- **Work instruction**: Scan the records for the string "customer" and state how many lines contain it, using the number alone.

- **Supplied records**:
%%
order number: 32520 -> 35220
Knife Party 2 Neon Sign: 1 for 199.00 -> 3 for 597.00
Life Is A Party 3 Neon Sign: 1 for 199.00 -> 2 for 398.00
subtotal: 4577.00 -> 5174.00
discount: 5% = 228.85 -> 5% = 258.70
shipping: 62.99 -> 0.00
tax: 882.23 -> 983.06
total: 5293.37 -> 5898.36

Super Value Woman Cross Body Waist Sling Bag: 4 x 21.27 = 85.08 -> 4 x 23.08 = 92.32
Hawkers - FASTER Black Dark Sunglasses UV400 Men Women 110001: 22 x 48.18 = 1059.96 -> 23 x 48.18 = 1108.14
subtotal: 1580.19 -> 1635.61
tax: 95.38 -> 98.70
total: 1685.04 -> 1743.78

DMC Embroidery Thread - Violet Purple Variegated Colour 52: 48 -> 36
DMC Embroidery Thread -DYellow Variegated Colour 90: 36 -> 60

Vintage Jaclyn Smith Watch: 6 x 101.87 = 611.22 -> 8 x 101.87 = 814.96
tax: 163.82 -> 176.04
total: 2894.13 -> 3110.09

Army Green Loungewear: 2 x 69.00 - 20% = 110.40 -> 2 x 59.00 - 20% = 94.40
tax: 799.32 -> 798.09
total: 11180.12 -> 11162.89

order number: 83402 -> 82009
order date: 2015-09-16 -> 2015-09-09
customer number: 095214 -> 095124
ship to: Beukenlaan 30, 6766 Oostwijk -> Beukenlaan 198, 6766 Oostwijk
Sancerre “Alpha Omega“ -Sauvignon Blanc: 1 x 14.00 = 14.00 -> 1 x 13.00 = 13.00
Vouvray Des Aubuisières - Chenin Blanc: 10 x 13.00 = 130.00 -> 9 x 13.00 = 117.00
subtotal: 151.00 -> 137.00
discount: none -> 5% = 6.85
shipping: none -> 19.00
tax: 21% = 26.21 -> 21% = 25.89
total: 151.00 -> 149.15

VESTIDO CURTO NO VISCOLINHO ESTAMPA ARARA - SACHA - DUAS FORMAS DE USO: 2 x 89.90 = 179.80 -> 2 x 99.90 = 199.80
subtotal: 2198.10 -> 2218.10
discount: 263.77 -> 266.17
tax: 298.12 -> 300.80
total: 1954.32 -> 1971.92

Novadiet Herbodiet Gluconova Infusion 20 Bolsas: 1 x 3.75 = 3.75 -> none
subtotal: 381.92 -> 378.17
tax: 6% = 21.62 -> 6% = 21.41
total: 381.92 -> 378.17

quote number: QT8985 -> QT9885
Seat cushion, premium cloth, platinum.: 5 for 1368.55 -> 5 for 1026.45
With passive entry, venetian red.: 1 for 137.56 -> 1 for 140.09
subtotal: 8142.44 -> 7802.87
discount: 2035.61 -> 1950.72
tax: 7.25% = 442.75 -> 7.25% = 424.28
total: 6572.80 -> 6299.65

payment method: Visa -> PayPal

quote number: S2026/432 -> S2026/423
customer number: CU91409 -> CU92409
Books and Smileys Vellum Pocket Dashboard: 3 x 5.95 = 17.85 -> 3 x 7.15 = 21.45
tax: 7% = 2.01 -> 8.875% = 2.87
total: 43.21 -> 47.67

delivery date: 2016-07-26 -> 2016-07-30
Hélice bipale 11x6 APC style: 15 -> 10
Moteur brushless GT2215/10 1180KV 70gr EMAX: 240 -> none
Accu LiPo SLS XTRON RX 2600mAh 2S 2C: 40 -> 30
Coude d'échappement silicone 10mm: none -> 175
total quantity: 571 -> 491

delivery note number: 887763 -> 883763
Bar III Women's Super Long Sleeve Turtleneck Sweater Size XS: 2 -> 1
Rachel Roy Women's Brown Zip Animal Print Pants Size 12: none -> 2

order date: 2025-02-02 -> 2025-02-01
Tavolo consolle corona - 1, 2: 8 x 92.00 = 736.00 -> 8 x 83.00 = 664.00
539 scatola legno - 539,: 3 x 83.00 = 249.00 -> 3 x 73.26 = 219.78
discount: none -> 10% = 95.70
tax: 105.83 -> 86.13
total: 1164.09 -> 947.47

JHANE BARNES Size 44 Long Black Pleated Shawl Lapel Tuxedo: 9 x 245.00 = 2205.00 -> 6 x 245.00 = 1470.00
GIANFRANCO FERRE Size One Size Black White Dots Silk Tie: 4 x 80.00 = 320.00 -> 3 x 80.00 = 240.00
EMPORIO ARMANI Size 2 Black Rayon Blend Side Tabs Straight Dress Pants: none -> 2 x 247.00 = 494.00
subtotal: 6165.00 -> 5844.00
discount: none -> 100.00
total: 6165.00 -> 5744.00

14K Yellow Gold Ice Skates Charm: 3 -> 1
%%
- **Your solution**: 2